Understanding different register counts for the same kernel

Hi,

I have a kernel implemented in two ways (with same block/grid size, input, compiler flags, etc., called at the same place in a program):

__global__ void k1(const St* __restrict__ p0, ...other params) {
    const int* __restrict__ p1 = p0->p1;
    const int* __restrict__ p2 = p0->p2;
    const int* __restrict__ p3 = p0->p3;
    // and 8 more lines like this from p4 to p11

    // same calculation code
}

__global__ void k2(const int* __restrict__ p1, const int* __restrict__ p2,
..., const int* __restrict__ p11, ...other params) {
    // same calculation code
}

The compiler used 64 registers for k1 and 40 registers for k2. To my surprise, k1 is consistently 30% faster than k2.

To explain the difference in the register counts, does it mean, at least in this case (CUDA 10.1 / sm_60), the kernel arguments are less likely to (or simply aren’t) copied to registers?

And does it make a difference when it comes to accessing global device memory in these two different ways?
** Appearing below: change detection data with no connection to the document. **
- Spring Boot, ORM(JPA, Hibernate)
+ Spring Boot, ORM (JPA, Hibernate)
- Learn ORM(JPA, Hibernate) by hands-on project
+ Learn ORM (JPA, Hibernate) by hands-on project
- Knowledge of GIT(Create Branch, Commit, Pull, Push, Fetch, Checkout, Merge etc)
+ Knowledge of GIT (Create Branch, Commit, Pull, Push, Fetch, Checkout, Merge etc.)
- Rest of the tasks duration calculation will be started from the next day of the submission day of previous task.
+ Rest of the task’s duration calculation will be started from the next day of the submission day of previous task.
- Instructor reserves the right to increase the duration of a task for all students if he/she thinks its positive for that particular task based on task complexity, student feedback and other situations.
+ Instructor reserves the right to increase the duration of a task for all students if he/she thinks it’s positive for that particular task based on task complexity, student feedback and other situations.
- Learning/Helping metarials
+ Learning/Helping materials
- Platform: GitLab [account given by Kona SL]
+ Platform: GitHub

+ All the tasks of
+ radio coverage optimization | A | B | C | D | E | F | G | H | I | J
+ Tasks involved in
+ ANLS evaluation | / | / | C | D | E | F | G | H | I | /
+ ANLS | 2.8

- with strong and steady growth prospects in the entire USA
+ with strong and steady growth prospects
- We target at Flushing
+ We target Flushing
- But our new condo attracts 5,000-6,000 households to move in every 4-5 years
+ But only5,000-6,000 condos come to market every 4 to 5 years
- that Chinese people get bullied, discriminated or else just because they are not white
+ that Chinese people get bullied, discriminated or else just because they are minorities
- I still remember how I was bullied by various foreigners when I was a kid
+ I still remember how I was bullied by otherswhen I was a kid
If not, what else might be the reason for the 30% difference in the performance?

Thanks.

Kernel arguments are stored a special buffer, or constant memory at the moment.

https://docs.nvidia.com/cuda/cuda-c-programming-guide/#function-parameters

It is impossible to determine issues with performance without seeing the entire code base.

Thanks for the clarification.

The code is actually quite complex and I don’t think it’s a good idea to post the whole kernel when it’s not gonna be really helpful. I understand that without the code, it’s difficult to say what the real issue is. Therefore, I intended to ask a few general questions here.

One question is, in general, is there a difference in reading global data array via a pointer in the arguments vs. via a pointer stored in the register? I am not an expert but I would assume they should be quite close. Based on this assumption and the fact that the rest of the codes in two kernels are identical, I can only come to a conclusion that, for this case, although larger register count decreased the max. occupancy, the kernel has been further optimized with more registers available. I have also learned that higher occupancy has never guaranteed better performance.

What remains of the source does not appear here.